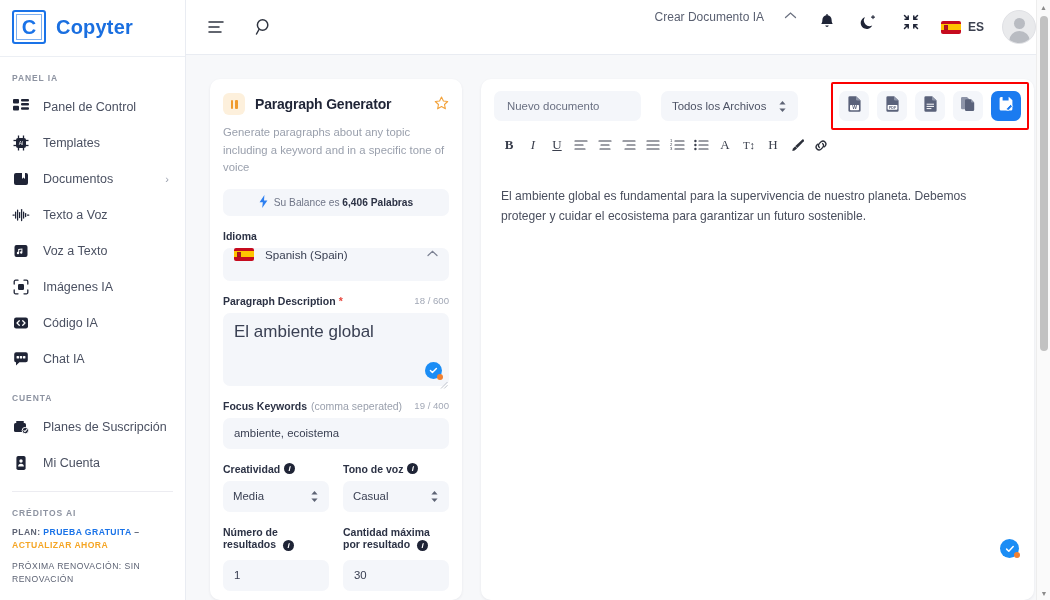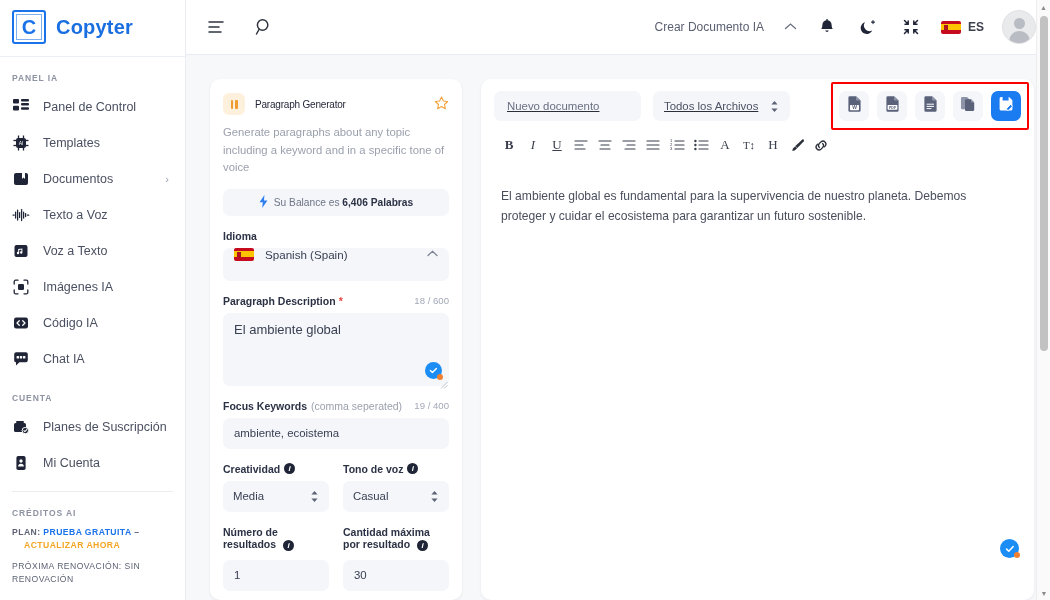"Crear Documento IA" .top-right { align-items: center -> none }
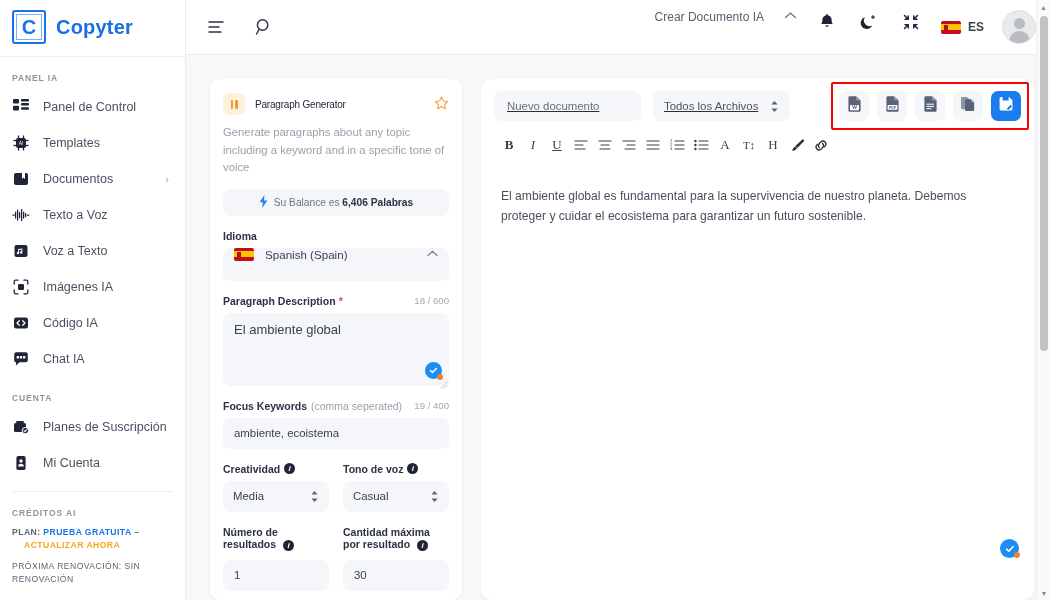"Paragraph Generator" .tpl-title { font-size: 10px -> 14px; font-weight: 400 -> 700 }
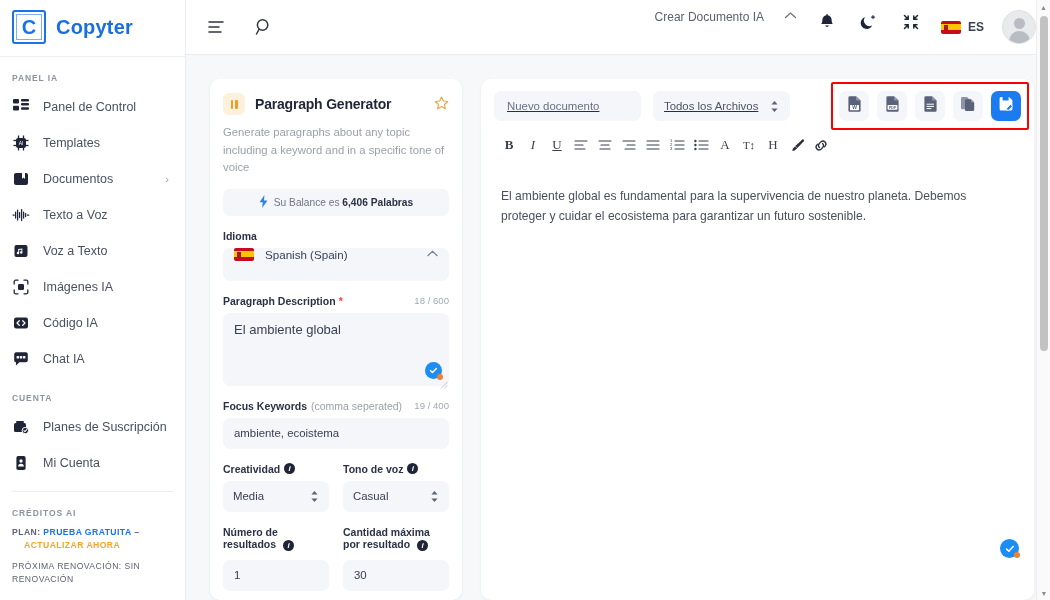"Nuevo documento" .editor-top { gap: 12px -> 20px; text-decoration: underline -> none }
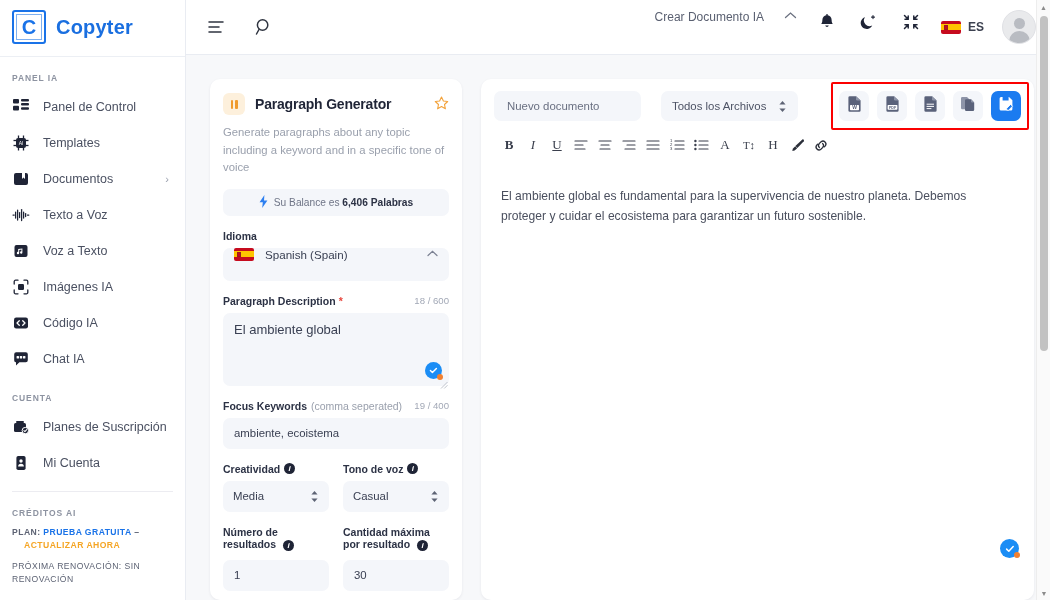"El ambiente global" .textarea-box .val { font-size: 13px -> 17px }
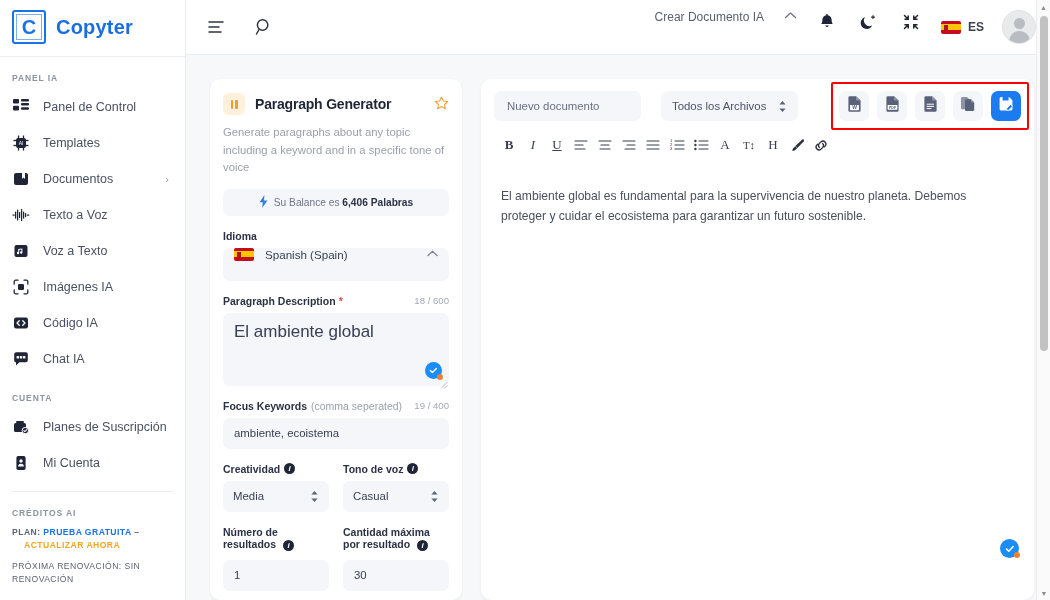"ACTUALIZAR AHORA" .c-orange { margin-left: 12px -> none }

▶ _What to produce_
This task calls for the records to be copied exactly, without pictures.

▶ _Written response_
"Crear Documento IA" .top-right { align-items: center -> none }
"Paragraph Generator" .tpl-title { font-size: 10px -> 14px; font-weight: 400 -> 700 }
"Nuevo documento" .editor-top { gap: 12px -> 20px; text-decoration: underline -> none }
"El ambiente global" .textarea-box .val { font-size: 13px -> 17px }
"ACTUALIZAR AHORA" .c-orange { margin-left: 12px -> none }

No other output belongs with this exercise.